Six different research and development projects have been completed under the management of researchers linked with RISE, Tekniska Verken in Linköping, Kristianstad University, IVL Swedish Environmental Research Institute, Umeå University, Lund University and KTH Royal Institute of Technology. Municipal water supply and sewerage organisations and companies have played key roles in the various projects. Extensive experiments have been performed, from laboratory scale to long-term, full-scale trials at wastewater treatment plants in various parts of Sweden.
In addition to these projects, a further two projects have been completed within the scope of the call for projects. An inter-calibration study was carried out at Kristianstad University with the aim of achieving enhanced analysis quality and increasing awareness of problems associated with trace analysis of pharmaceutical residues. At Lund University another project, based on literature studies and a study trip to Switzerland and Germany, was conducted to pass on information and operational experience from sewage treatment plants supplemented with advanced treatment facilities.
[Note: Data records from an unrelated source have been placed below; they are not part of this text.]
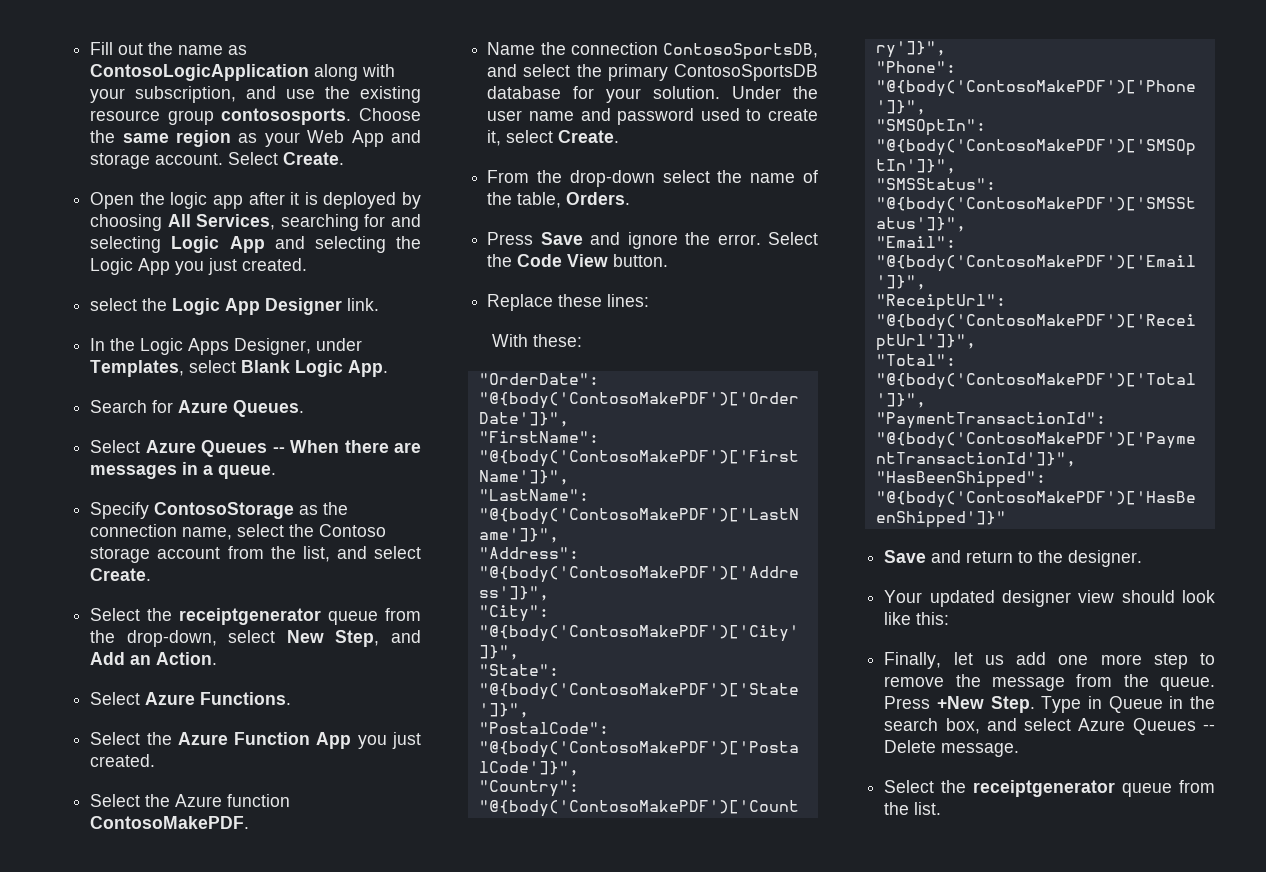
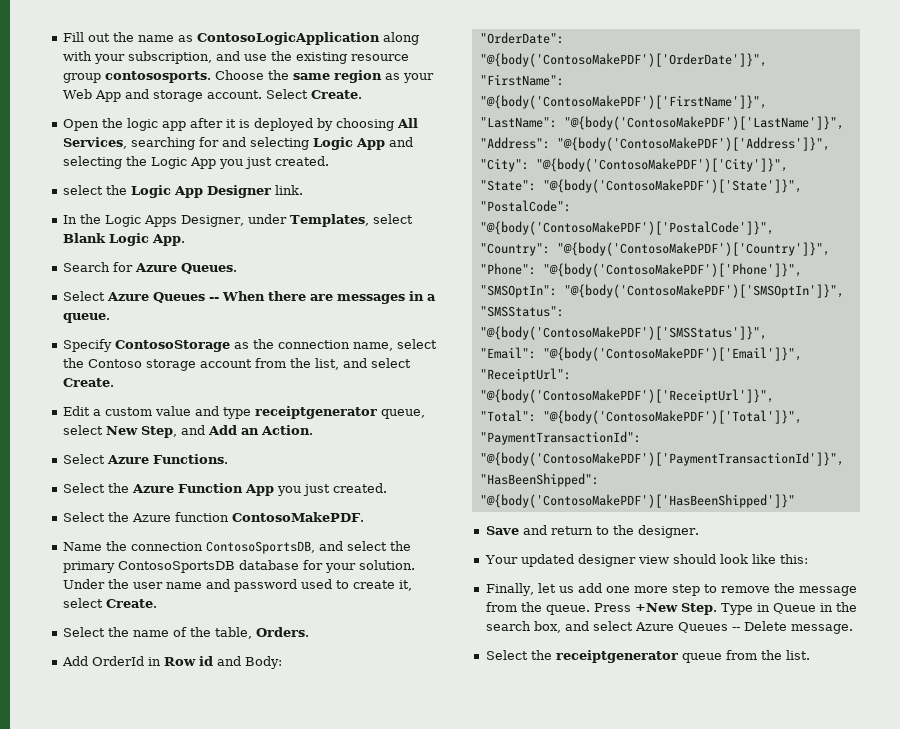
- Select the receiptgenerator queue from the drop-down, select New Step, and Add an Action.
+ Edit a custom value and type receiptgenerator queue, select New Step, and Add an Action.
- From the drop-down select the name of the table, Orders.
+ Select the name of the table, Orders.
- Press Save and ignore the error. Select the Code View button.
- Replace these lines:
- With these:
+ Add OrderId in Row id and Body:

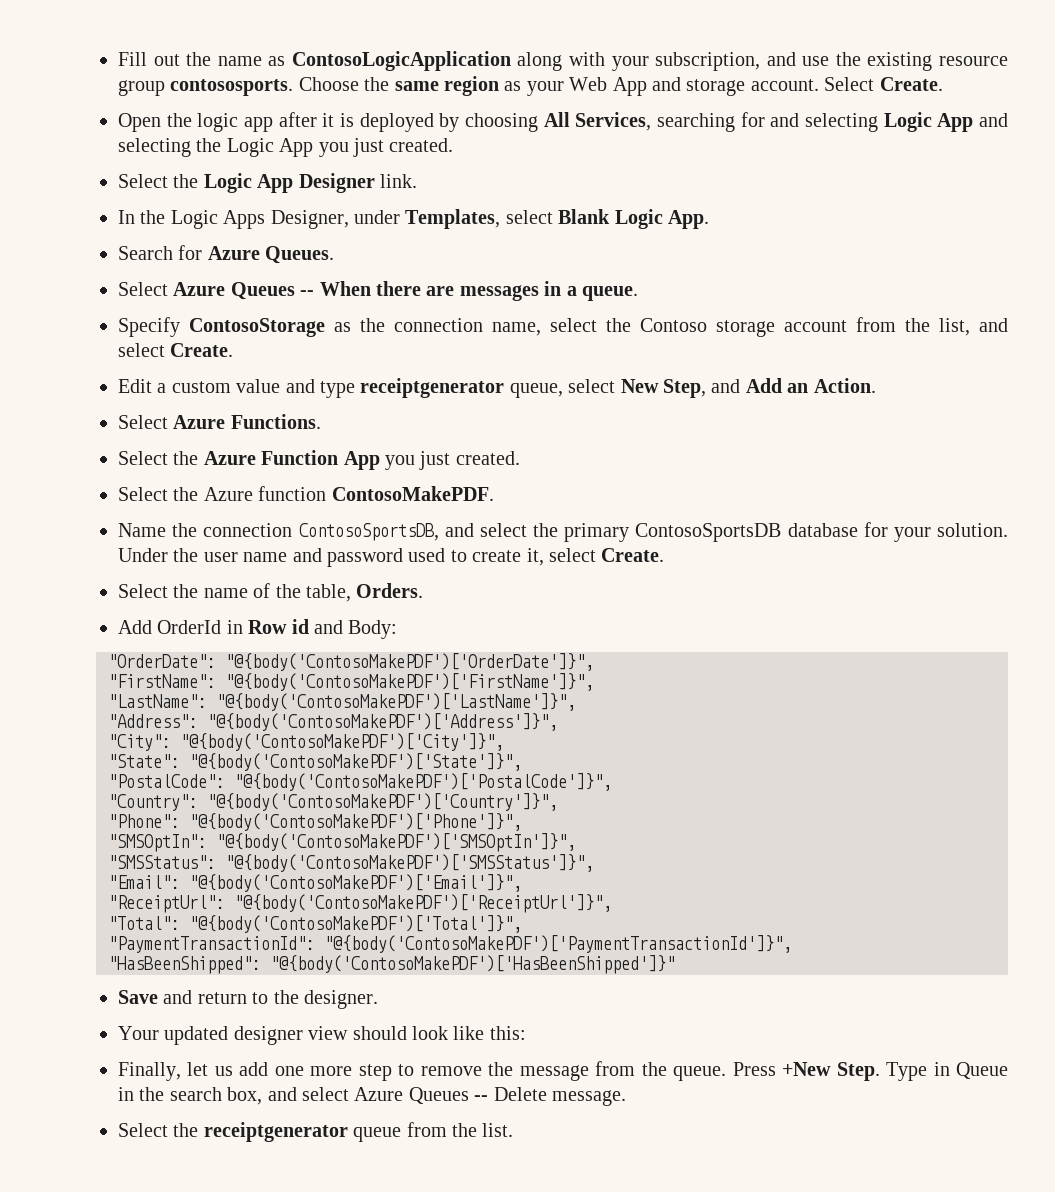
- select the Logic App Designer link.
+ Select the Logic App Designer link.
The results from the projects show that techniques are available at present that can be applied at Swedish municipal wastewater treatment plants with the aim of removing micropollutants of different types, including pharmaceutical residues.
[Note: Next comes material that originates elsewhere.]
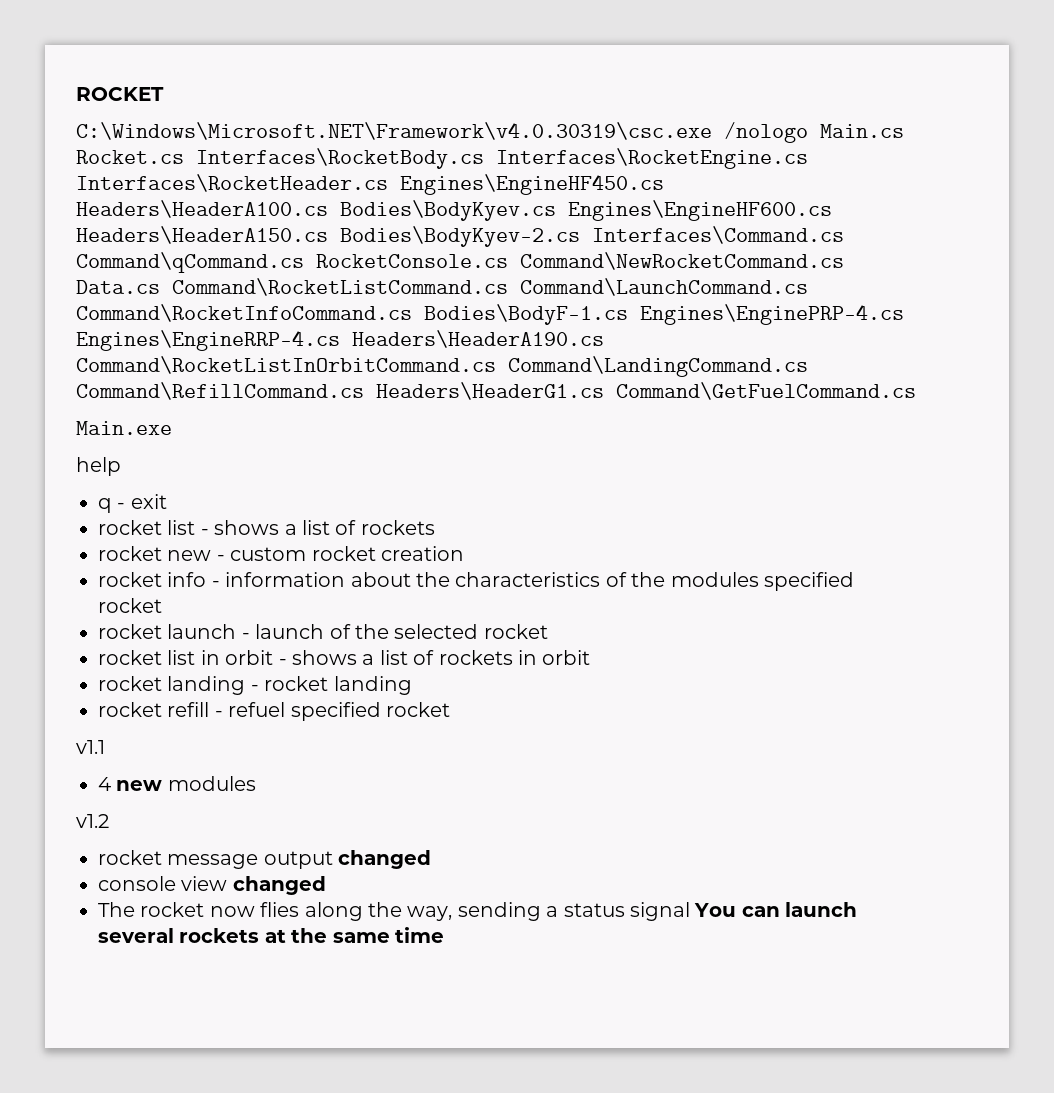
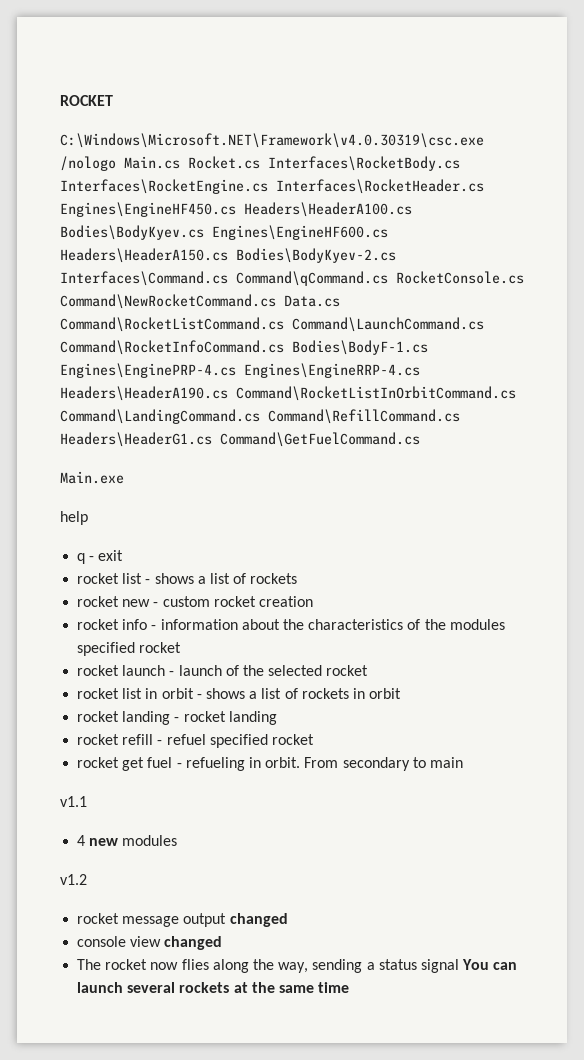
+ rocket get fuel - refueling in orbit. From secondary to main

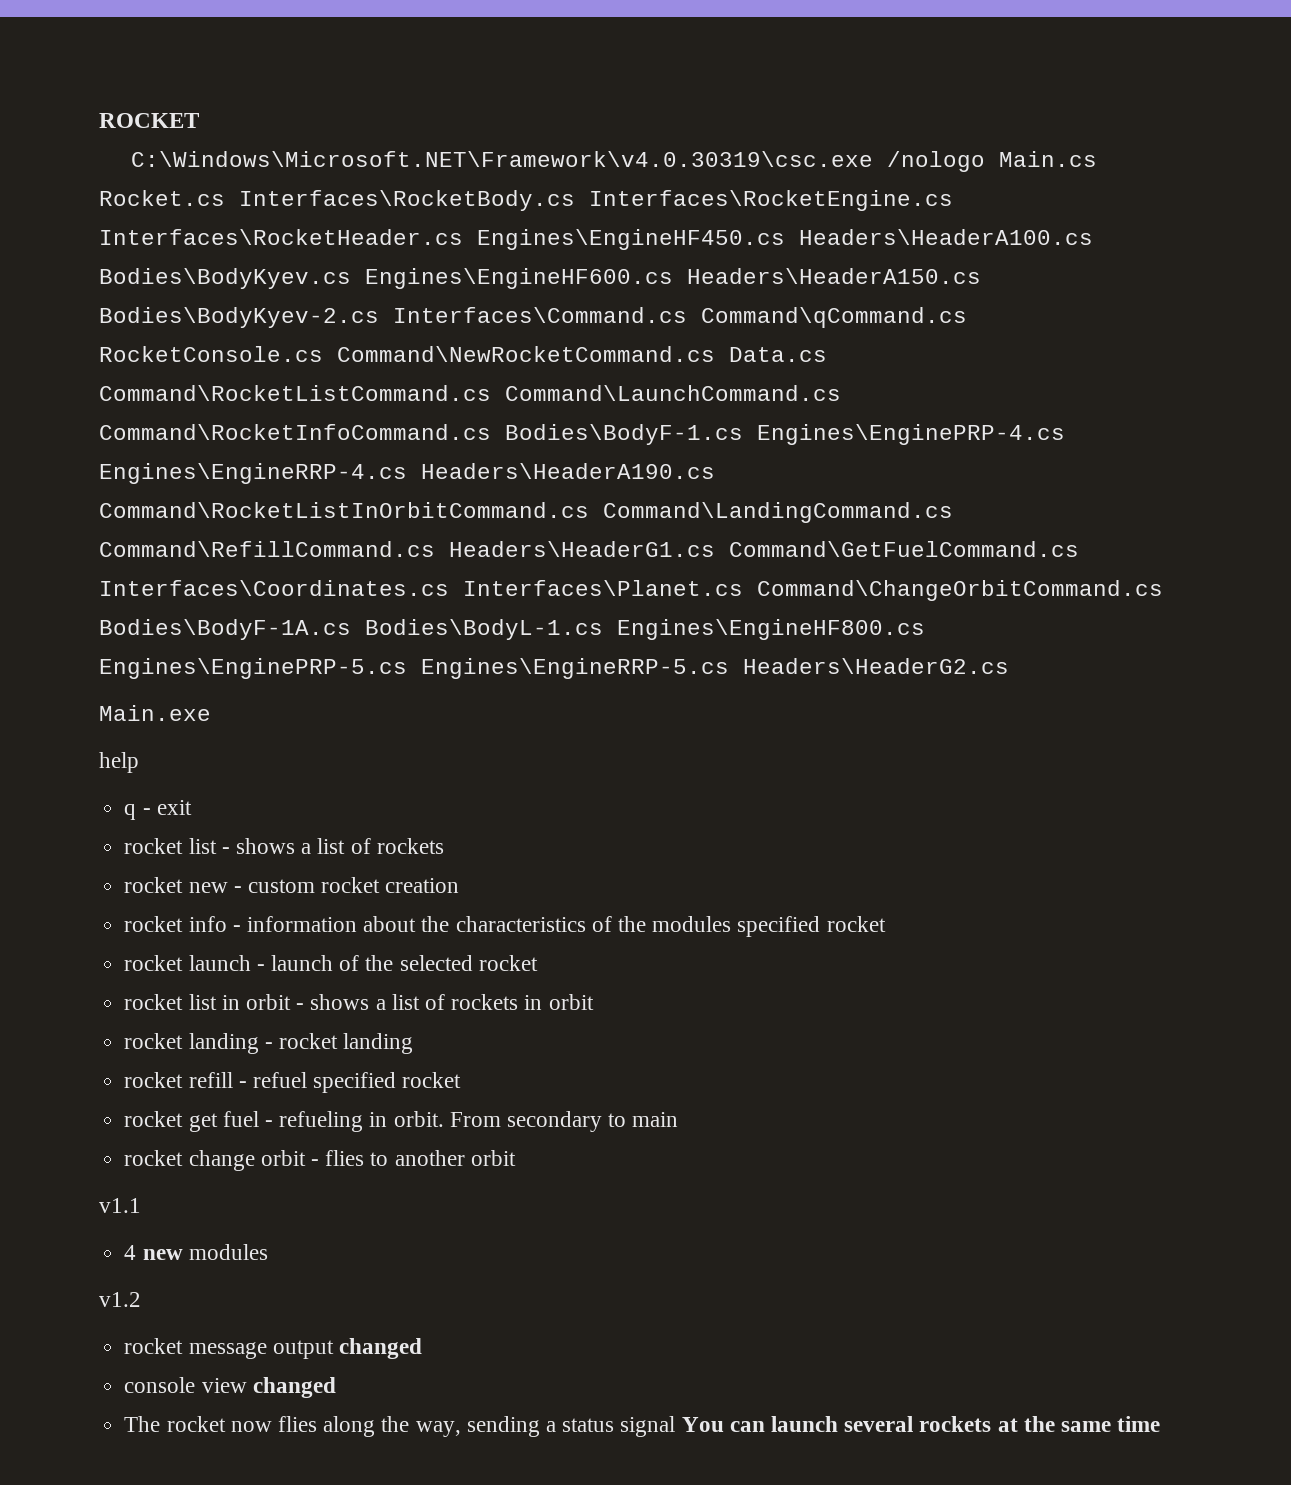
- C:\Windows\Microsoft.NET\Framework\v4.0.30319\csc.exe /nologo Main.cs Rocket.cs Interfaces\RocketBody.cs Interfaces\RocketEngine.cs Interfaces\RocketHeader.cs Engines\EngineHF450.cs Headers\HeaderA100.cs Bodies\BodyKyev.cs Engines\EngineHF600.cs Headers\HeaderA150.cs Bodies\BodyKyev-2.cs Interfaces\Command.cs Command\qCommand.cs RocketConsole.cs Command\NewRocketCommand.cs Data.cs Command\RocketListCommand.cs Command\LaunchCommand.cs Command\RocketInfoCommand.cs Bodies\BodyF-1.cs Engines\EnginePRP-4.cs Engines\EngineRRP-4.cs Headers\HeaderA190.cs Command\RocketListInOrbitCommand.cs Command\LandingCommand.cs Command\RefillCommand.cs Headers\HeaderG1.cs Command\GetFuelCommand.cs
+ C:\Windows\Microsoft.NET\Framework\v4.0.30319\csc.exe /nologo Main.cs Rocket.cs Interfaces\RocketBody.cs Interfaces\RocketEngine.cs Interfaces\RocketHeader.cs Engines\EngineHF450.cs Headers\HeaderA100.cs Bodies\BodyKyev.cs Engines\EngineHF600.cs Headers\HeaderA150.cs Bodies\BodyKyev-2.cs Interfaces\Command.cs Command\qCommand.cs RocketConsole.cs Command\NewRocketCommand.cs Data.cs Command\RocketListCommand.cs Command\LaunchCommand.cs Command\RocketInfoCommand.cs Bodies\BodyF-1.cs Engines\EnginePRP-4.cs Engines\EngineRRP-4.cs Headers\HeaderA190.cs Command\RocketListInOrbitCommand.cs Command\LandingCommand.cs Command\RefillCommand.cs Headers\HeaderG1.cs Command\GetFuelCommand.cs Interfaces\Сoordinates.cs Interfaces\Planet.cs Command\ChangeOrbitCommand.cs Bodies\BodyF-1A.cs Bodies\BodyL-1.cs Engines\EngineHF800.cs Engines\EnginePRP-5.cs Engines\EngineRRP-5.cs Headers\HeaderG2.cs
+ rocket change orbit - flies to another orbit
The technical solutions evaluated are mainly based on ozonation or filtration through activated carbon, as well as various combination solutions. In most cases, the solutions have been tested and evaluated in close cooperation with staff at wastewater treatment plants: this is a prerequisite to be able to evaluate the techniques in a credible manner and thus to be able to develop well-functioning large-scale solutions. One of the projects has also studied systems involving sorting at source. This work has paved the way for new research and development projects where the involved parties can assist with and lead development of the wastewater treatment of the future. This concerns, for instance, ecotoxicological effects of ozonation, development and understanding of applications based on activated carbon and development of analysis techniques.
The government assignment and work on the various projects have created a strong foundation that will aid the introduction of advanced treatment at Swedish wastewater treatment plants. This report briefly describes the background to the work and the results from the projects in popular scientific form. Costs have been produced for various treatment techniques and summarised in the report, and further reading is suggested.